Работа была закончена. Сложив арбалет, я медленно побрёл прочь. Насмешник ветер бросал мне в спину звуки затихающей битвы. Ещё одна маска сходила со сцены.
Лютый, Навуходоносор, Марико. Один — невзрачный обыватель с душой поэта, в которой не было места страху. Лишь одного боялся дурак — остаться безвестным. Другой — неуверенный, даже кроткий в спокойной обстановке, в бою всегда показывал себя вне всяких похвал. Предатель? Скорее, жертва сложившихся обстоятельств. На его месте я поступил бы также, но он мёртв, а я жив — в этом и отличие между нами. Следом… Глупая девчонка, почти подросток, импульсивная, независимая и ранимая, она, по крайней мере, пыталась сопротивляться. И того трое, те кто прошёл со мной этот путь теперь лежали рядком, слабо покачиваясь на деревянном плоту: тихие, безучастные, мёртвые.
Не поленился и нарубил сухих веток, взгромоздив над телами небольшой курган для костра. На погребальном ковчеге должно быть тепло. Оттолкнувшись от берега, я запрыгнул на самый край, где оставалось немного места для живого. Уродливое самодельное весло, почти не тревожа поверхности озера, загребло воду. Управляться шестом было бы посподручнее, но чего нет, того нет. Впрочем, я не спешил. Обряд требовал уважения, а не легкомысленной торопливости. Я сам придумал его, сам же наделил смыслом, сам и исполню теперь, посвятив непонятно каким богам или демонам.
Нет, я не стал вдруг сентиментальным слюнтяем и в иных обстоятельствах без лишних затей бросил бы тела на прокорм местной фауне. Но в изменённом стимуляторами сознании я находил удовольствие в чувстве философской завершённости момента. Мы сами создаём себе идолов. Моим идолом, кажется, становилась смерть.
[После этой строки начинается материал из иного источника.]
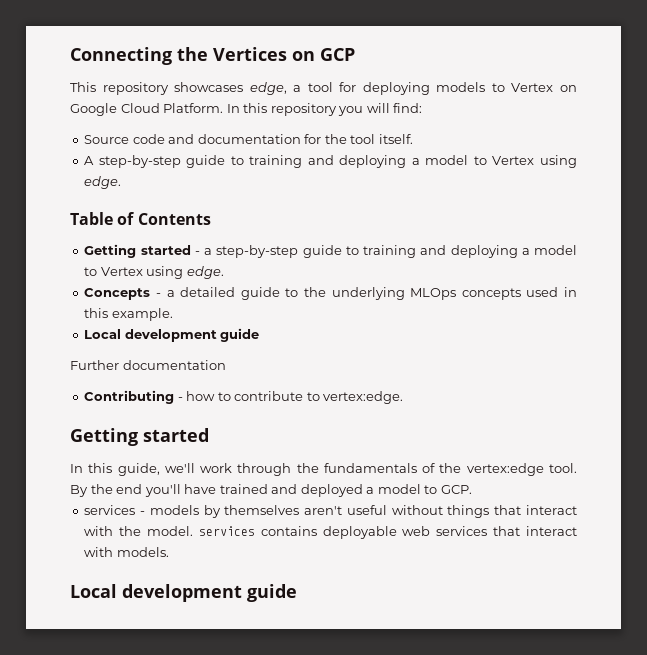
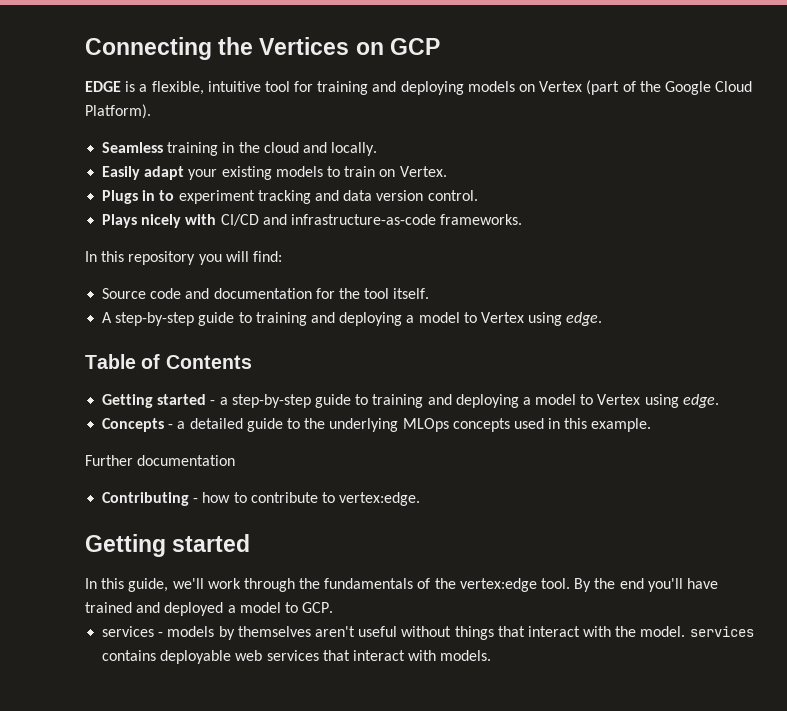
[70,82,577,95] [70,103,224,116] This repository showcases edge, a tool for deploying models to Vertex on Google Cloud Platform. -> [85,80,753,95] [85,104,151,119] [102,142,378,156] [102,166,447,180] [102,190,478,204] [102,214,523,228] EDGE is a flexible, intuitive tool for training and deploying models on Vertex (part of the Google Cloud Platform). // Seamless training in the cloud and locally. // Easily adapt your existing models to train on Vertex. // Plugs in to experiment tracking and data version control. // Plays nicely with CI/CD and infrastructure-as-code frameworks. //
[84,328,260,342] // Local development guide -> (652, 425) none
[70,584,297,602] // Local development guide -> (492, 655) none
Остатки напалма, буквально капли на донышке фляги, но много ли надо, чтобы из искры родился маленький огонёк. Родился и вырос на оставленном для него угощении и потянулся к небу трепещущими язычками. Пожрав всё, до чего смогло дотянуться, пламя взревело от обиды и ярости. Пламя хотело добавки, ему всегда мало, но вокруг была только вода. Свободолюбивое по своей сути, оно рождается, чтобы погаснуть, запертое в искусственной клетке. Что я хотел увидеть в нём? А бес его знает. Просто стоял и смотрел, не замечая, как язычки пламени лижут исходящую паром одежду, не чувствуя, как трескучие искры обжигают лицо.
Когда оставаться стало невыносимо, когда едкий дым заполнял лёгкие, а боль от первых ожогов пробилась сквозь наркотическую блокаду, я сделал единственный шаг. Мягкая перина воды приняла горячее тело в свои объятия. Огонь красил её цветом свежепролитой крови. Здесь было хорошо и спокойно. Вдруг что-то тёмное заслонило обзор, когти впились в плечо, утягивая меня за собой, прочь из воды, прочь из уютной тёмной бездны, на твёрдую почву. Исторгнув из себя воду и пепел, я поднял взгляд, встретив чёрные буркала дверга. Кураш засмеялся своим неприятным клокочущим смехом:
— Человек хотел умереть?
— Наоборот, мой чешуйчатый друг. Человек начинает жить.